◆ To do
Reproduce, unchanged, the lines between the one holding "are conducting objectivity;" and the last line of the records, including both ends, but no pictures.

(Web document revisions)
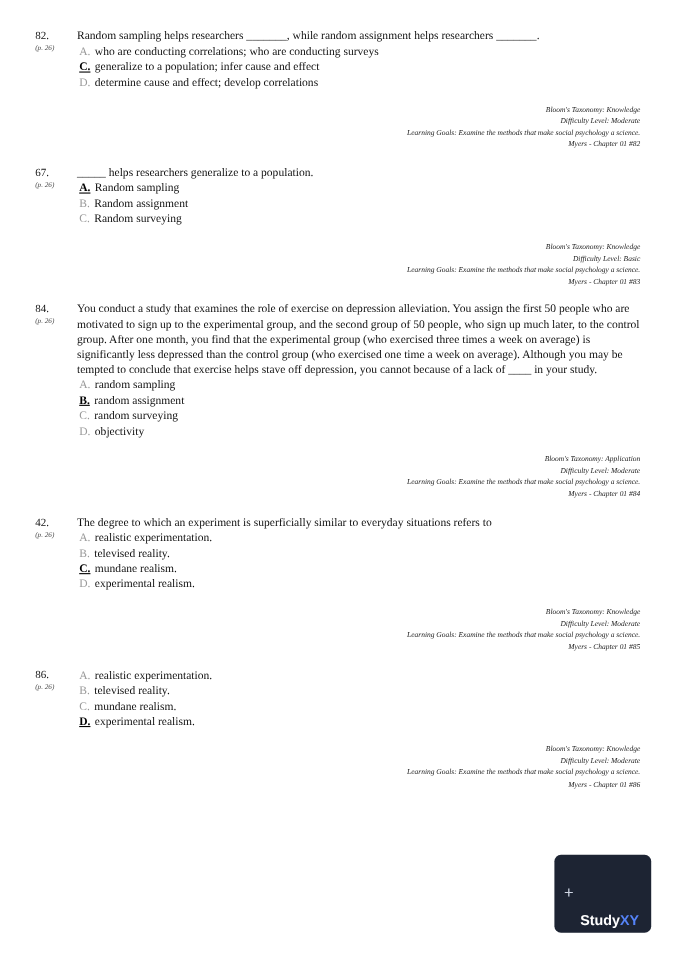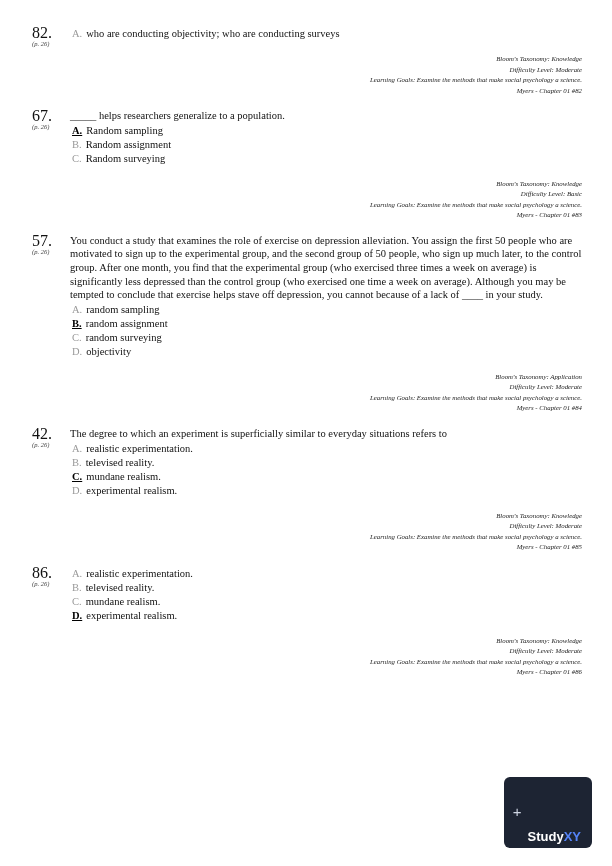"82." .q-number { font-size: 16px -> 10px }
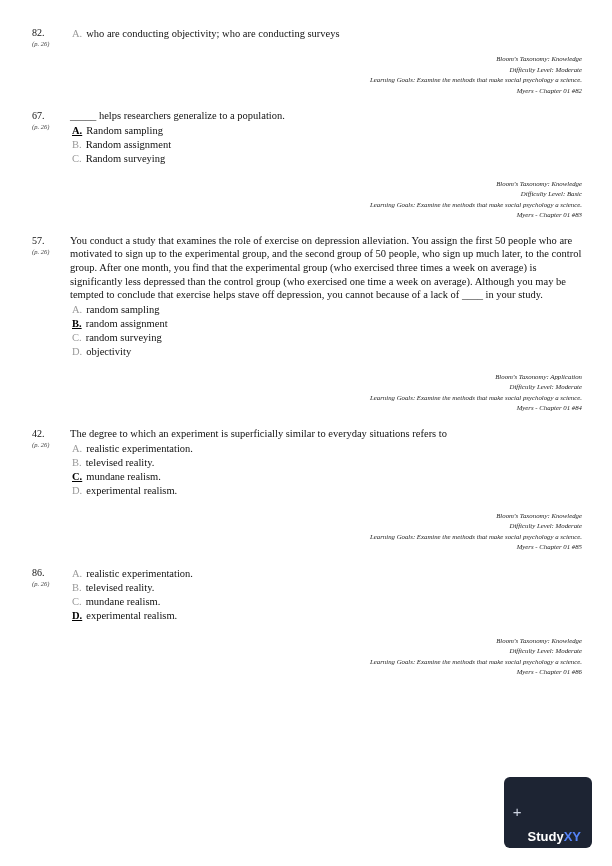"Random sampling helps researchers" div.q-text { html: none -> <div>Random sampling helps researchers _______, while random assignment helps researchers _______.</div> }
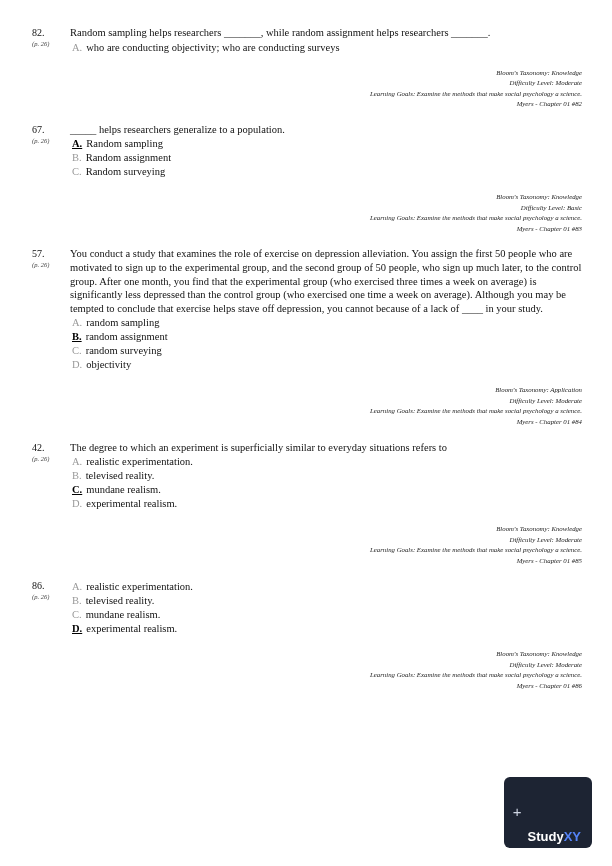"who are conducting objectivity; who" span.choice-text { text: objectivity -> correlations }
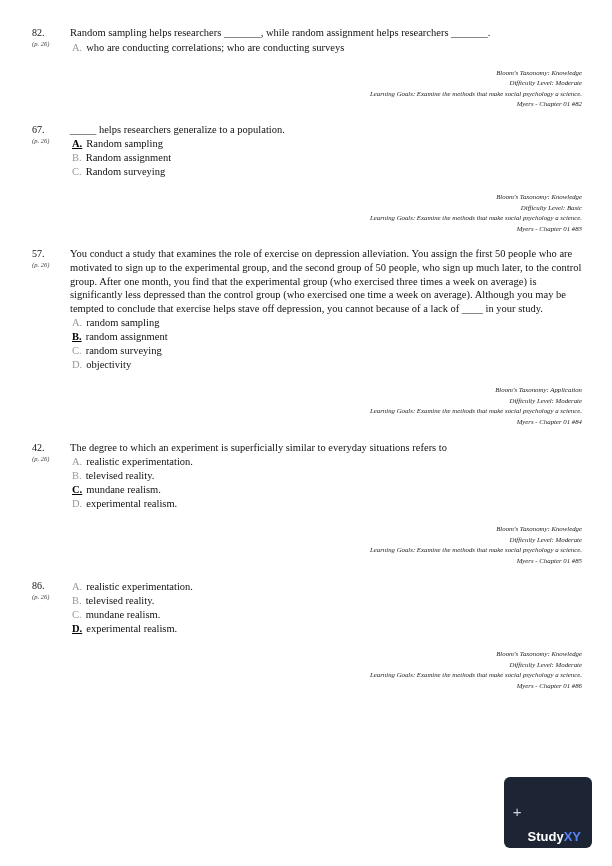"C. generalize to a population;" li.choice { html: none -> <li><span>C.</span><span>generalize to a population; infer cause and effect</span></li> }
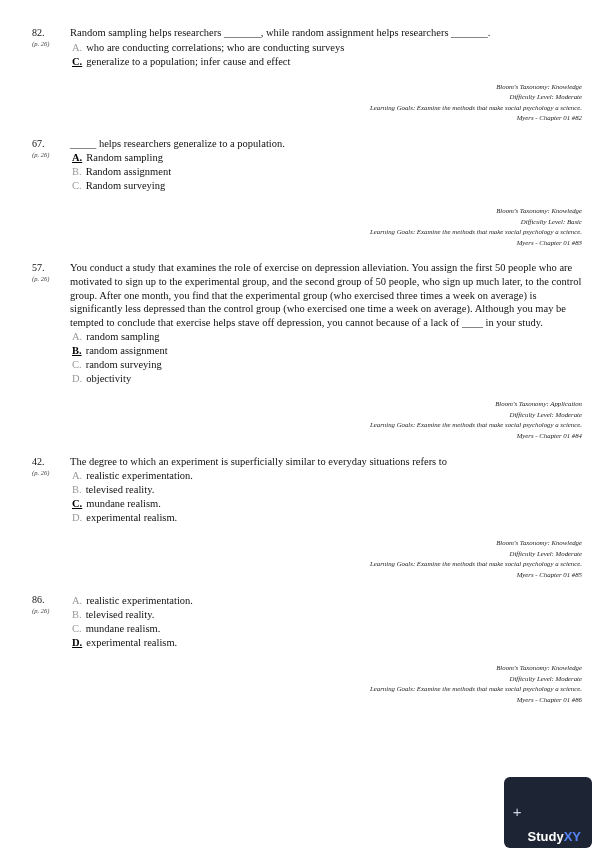"D. determine cause and effect;" li.choice { html: none -> <li><span>D.</span><span>determine cause and effect; develop correlations</span></li> }
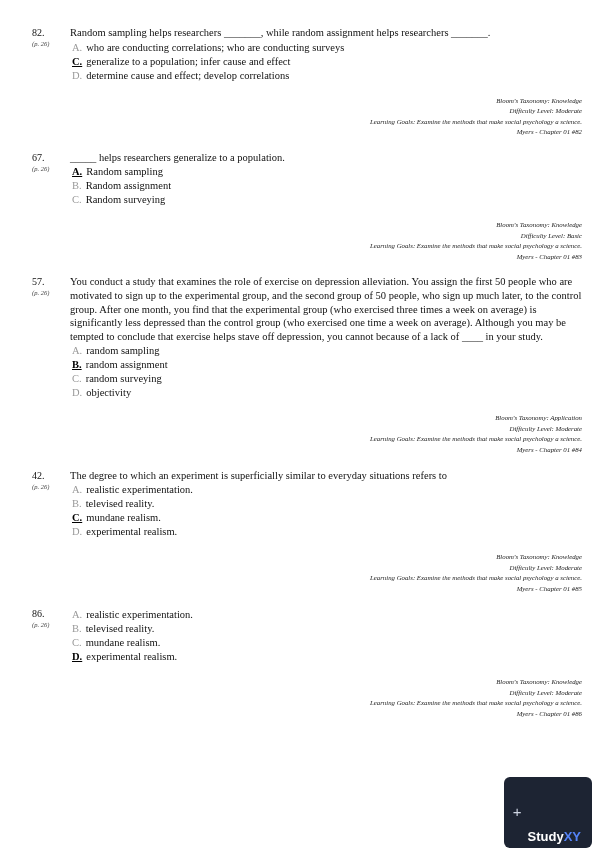"57." div.q-number { text: 57 -> 84 }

◆ Response below
"who are conducting objectivity; who" span.choice-text { text: objectivity -> correlations }
"C. generalize to a population;" li.choice { html: none -> <li><span>C.</span><span>generalize to a population; infer cause and effect</span></li> }
"D. determine cause and effect;" li.choice { html: none -> <li><span>D.</span><span>determine cause and effect; develop correlations</span></li> }
"57." div.q-number { text: 57 -> 84 }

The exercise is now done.